» Problem to solve: Output only the lines of the entries that follow, starting at the one with "- It is important" and running down to the one with "on a day-to-day", both included and unchanged.

» Records provided:
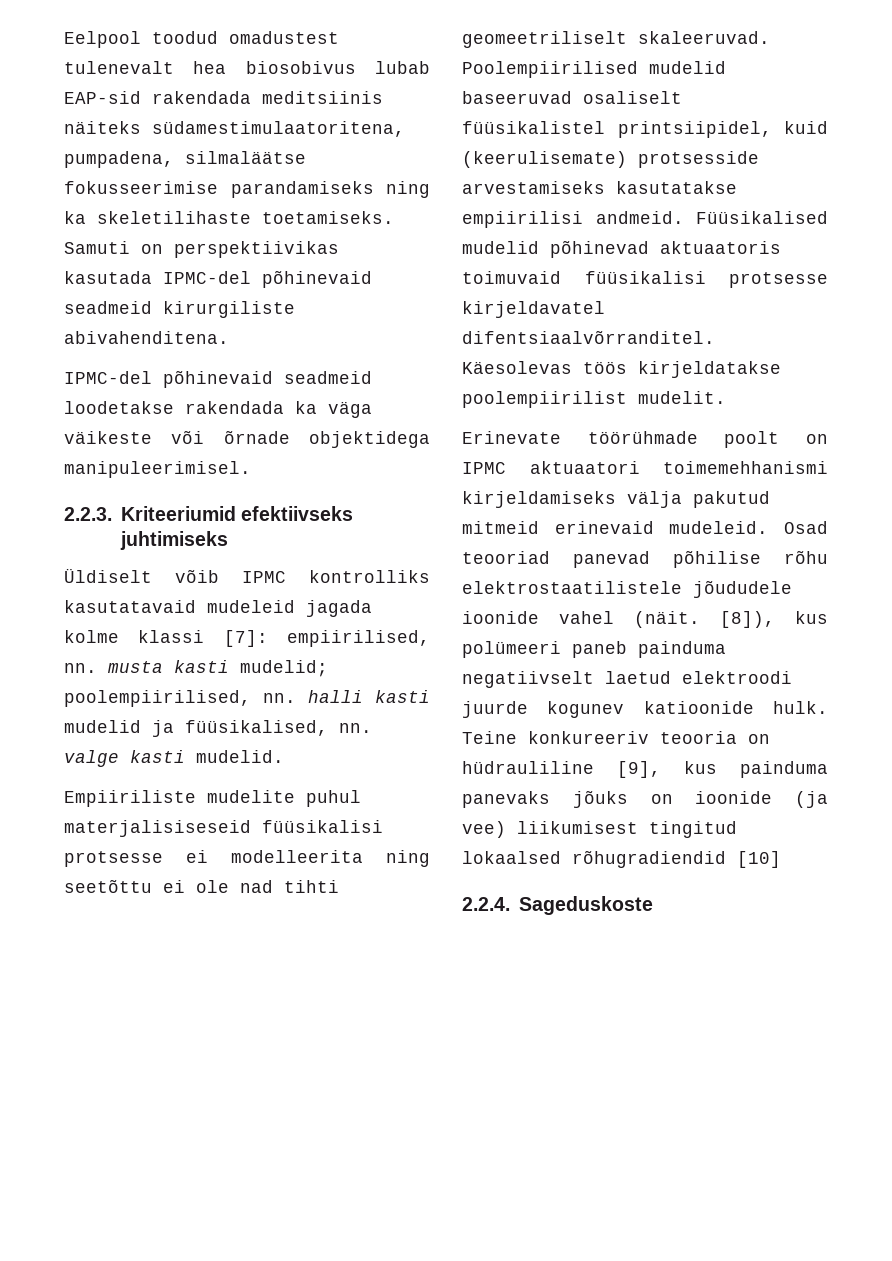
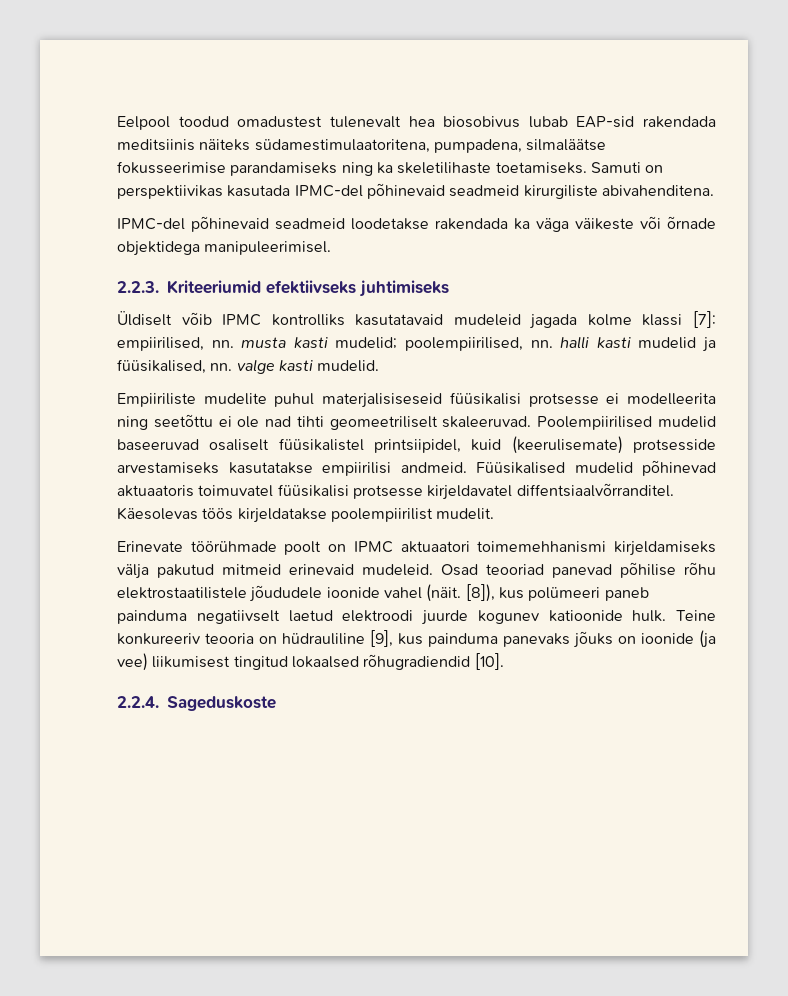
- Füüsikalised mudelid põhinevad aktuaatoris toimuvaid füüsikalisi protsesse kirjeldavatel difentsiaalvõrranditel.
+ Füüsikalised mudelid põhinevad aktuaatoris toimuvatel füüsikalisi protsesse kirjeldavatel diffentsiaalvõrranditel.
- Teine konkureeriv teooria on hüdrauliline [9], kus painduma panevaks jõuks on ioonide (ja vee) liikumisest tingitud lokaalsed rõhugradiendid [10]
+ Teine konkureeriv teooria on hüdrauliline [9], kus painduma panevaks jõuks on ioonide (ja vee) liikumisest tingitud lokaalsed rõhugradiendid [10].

--

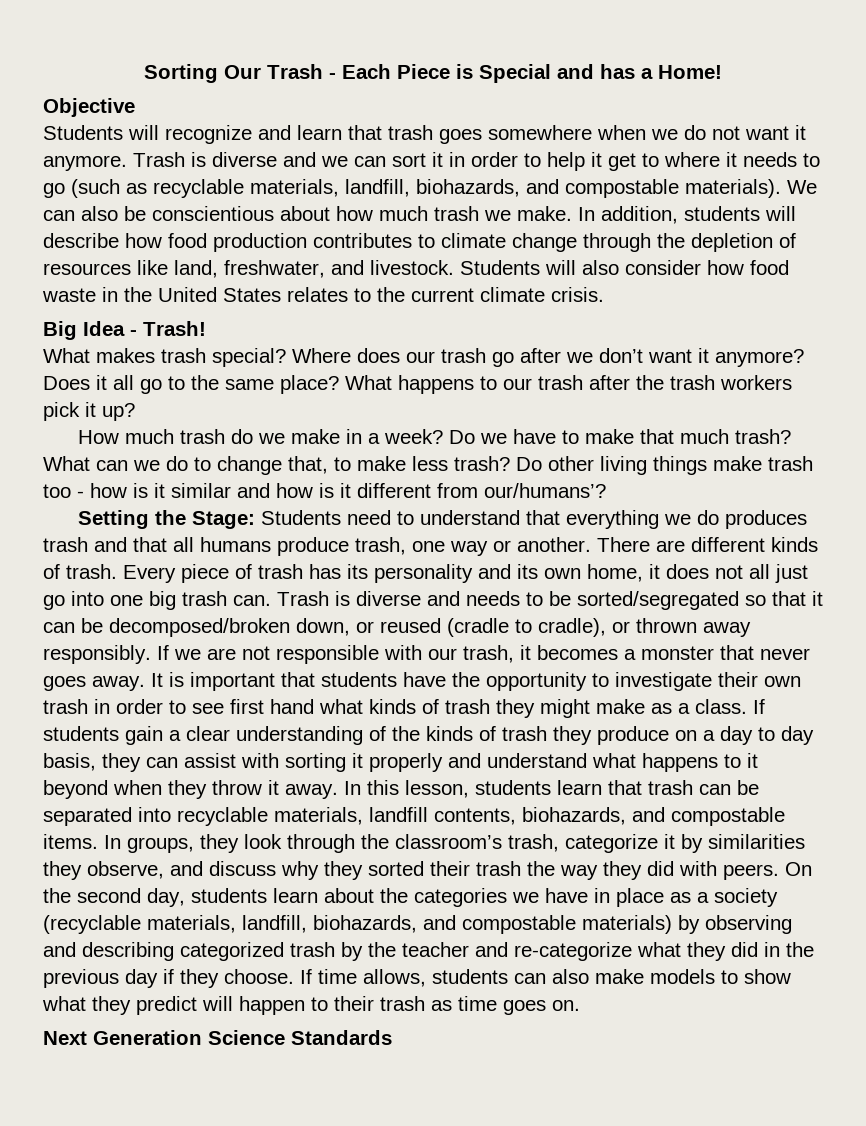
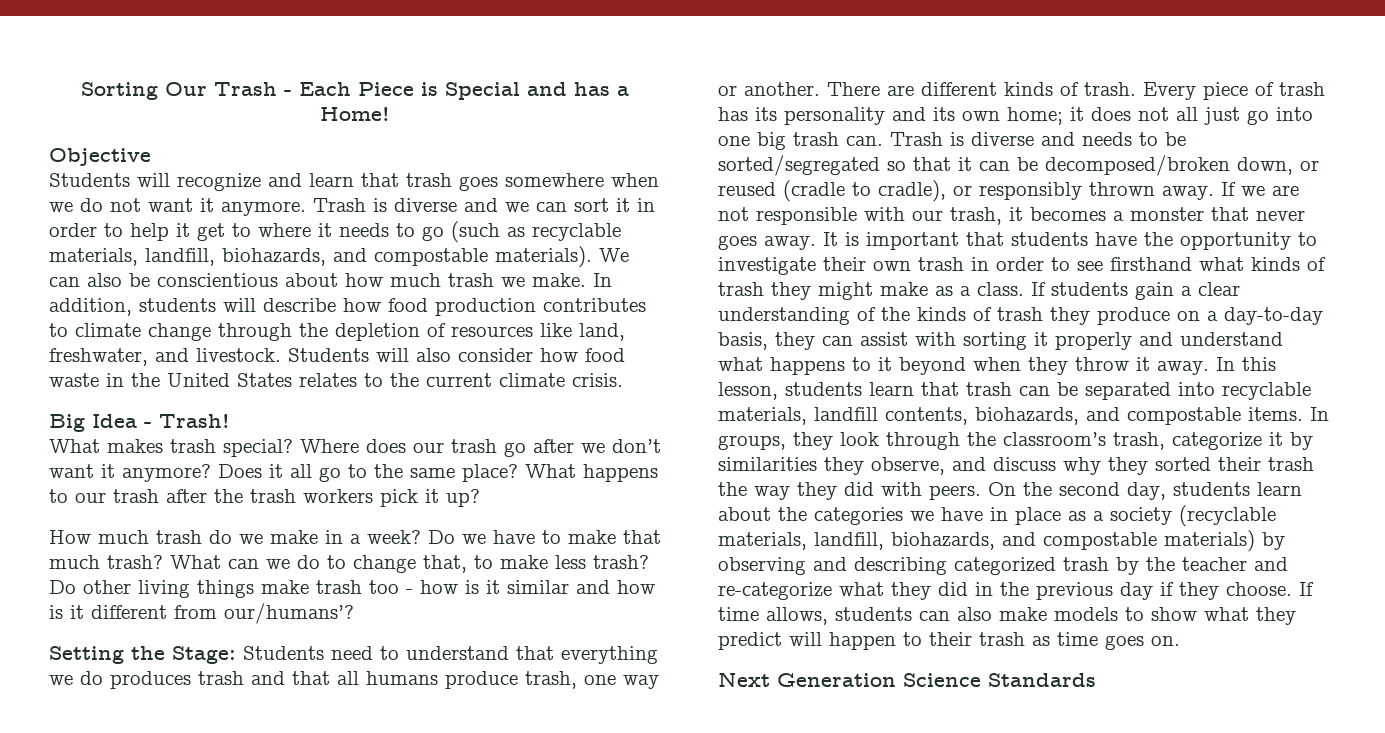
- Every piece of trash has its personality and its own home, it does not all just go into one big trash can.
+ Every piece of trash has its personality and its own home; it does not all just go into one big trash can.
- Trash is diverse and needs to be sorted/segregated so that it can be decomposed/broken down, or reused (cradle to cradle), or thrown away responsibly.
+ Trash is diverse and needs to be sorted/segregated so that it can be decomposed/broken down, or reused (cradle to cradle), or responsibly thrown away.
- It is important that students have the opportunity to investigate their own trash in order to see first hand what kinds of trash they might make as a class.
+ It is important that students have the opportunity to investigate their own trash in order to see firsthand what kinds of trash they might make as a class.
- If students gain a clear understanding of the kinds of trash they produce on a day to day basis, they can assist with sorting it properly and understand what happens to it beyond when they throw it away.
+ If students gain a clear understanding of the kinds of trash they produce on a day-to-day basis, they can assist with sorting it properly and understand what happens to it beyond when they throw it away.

» Output below:
- It is important that students have the opportunity to investigate their own trash in order to see first hand what kinds of trash they might make as a class.
+ It is important that students have the opportunity to investigate their own trash in order to see firsthand what kinds of trash they might make as a class.
- If students gain a clear understanding of the kinds of trash they produce on a day to day basis, they can assist with sorting it properly and understand what happens to it beyond when they throw it away.
+ If students gain a clear understanding of the kinds of trash they produce on a day-to-day basis, they can assist with sorting it properly and understand what happens to it beyond when they throw it away.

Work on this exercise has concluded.